When it comes to the safety of students on their way to and from school, Illinois takes a strong stance. The state has several laws in place that are designed to ensure the safe operation of school buses and protect children who ride them. Here is information about Illinois school bus safety laws as well as information about what to do if your children are injured at the hands of a negligent driver.
In this Article
School Bus Safety Laws
School bus drivers, who are trusted with the safety of your kids, must follow Illinois school bus laws in order to ensure the safety of the children he or she is driving. The first safety law a school bus driver must follow, codified as 625 ILCS 5/11-1415, is that he or she shall only stop on the right side of the highway to load and discharge passengers.
When stopping, the school bus driver must turn on the red flashing hazard lights and extend the arm on the left side of the vehicle that displays a stop sign. This is how the school bus driver signals to the other drivers that they must stop their vehicles because children will be loading or unloading from the school bus.
If the highway has four lanes of traffic or more, or if the highway allows for traffic to travel both ways, then the school bus may only discharge children whose residences are on the right side of the street in the same direction the bus is traveling or if the stop is at a crosswalk. The routes of the school buses are planned by the district in a way to prevent children from crossing a four lane highway.

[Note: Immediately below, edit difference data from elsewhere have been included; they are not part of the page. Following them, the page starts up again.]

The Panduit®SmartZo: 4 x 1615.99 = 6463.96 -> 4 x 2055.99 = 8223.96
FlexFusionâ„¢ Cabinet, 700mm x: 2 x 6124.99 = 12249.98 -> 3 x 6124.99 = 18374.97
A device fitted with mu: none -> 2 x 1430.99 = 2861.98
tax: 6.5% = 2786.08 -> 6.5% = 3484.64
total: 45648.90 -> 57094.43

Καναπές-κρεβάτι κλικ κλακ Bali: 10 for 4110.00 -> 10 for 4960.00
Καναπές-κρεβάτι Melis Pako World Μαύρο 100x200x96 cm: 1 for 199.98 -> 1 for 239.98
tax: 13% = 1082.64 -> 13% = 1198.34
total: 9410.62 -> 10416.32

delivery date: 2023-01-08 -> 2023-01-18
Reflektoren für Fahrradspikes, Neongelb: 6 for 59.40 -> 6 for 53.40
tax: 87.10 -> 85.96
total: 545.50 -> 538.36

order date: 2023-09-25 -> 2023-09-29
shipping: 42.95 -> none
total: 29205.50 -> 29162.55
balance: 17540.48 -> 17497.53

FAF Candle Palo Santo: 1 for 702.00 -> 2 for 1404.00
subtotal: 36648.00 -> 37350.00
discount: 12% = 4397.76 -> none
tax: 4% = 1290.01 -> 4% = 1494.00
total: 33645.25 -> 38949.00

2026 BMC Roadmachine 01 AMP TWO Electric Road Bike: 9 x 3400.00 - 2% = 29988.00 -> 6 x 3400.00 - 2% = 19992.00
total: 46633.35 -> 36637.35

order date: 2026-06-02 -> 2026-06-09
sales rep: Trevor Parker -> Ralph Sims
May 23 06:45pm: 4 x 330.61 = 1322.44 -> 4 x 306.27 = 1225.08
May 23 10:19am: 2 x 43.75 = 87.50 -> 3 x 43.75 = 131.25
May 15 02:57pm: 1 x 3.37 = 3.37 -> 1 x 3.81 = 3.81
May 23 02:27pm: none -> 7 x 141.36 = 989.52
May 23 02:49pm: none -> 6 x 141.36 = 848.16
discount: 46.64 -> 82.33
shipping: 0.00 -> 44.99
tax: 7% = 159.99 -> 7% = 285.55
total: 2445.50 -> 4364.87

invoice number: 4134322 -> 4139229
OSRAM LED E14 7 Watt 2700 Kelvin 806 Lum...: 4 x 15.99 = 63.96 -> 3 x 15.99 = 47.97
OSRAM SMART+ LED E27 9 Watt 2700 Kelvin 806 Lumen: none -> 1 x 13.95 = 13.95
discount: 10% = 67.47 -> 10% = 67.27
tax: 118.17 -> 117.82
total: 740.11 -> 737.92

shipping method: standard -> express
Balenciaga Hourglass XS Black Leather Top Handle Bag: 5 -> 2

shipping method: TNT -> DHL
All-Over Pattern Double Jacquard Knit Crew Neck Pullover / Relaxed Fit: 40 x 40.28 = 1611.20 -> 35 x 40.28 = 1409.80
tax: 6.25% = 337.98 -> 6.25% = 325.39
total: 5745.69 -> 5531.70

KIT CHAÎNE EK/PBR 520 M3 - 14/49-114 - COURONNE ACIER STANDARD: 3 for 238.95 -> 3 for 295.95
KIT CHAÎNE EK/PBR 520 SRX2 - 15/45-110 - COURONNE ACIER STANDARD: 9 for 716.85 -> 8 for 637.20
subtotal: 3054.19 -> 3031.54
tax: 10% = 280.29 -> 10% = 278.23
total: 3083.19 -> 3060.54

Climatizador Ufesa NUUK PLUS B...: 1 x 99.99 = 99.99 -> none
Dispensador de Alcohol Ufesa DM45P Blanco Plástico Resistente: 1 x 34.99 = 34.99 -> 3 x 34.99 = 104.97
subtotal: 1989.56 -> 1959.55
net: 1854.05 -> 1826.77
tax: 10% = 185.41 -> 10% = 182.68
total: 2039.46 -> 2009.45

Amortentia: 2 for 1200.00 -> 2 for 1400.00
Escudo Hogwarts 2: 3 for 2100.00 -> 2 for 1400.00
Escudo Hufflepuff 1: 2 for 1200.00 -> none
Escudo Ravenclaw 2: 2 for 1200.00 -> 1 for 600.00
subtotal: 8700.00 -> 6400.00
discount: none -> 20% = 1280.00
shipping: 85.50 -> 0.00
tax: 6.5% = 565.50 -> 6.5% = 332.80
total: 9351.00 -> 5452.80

If a school bus is set to travel across any railroad crossings, Illinois law requires that the bus driver pull over to the right and come to a complete stop between fifteen and fifty feet of the railroad. The bus driver is then required to display the flashing hazard lights, open their window, and look and listen for any incoming train. Once the school bus driver has ensured that the crossing will be safe, they will proceed across the tracks.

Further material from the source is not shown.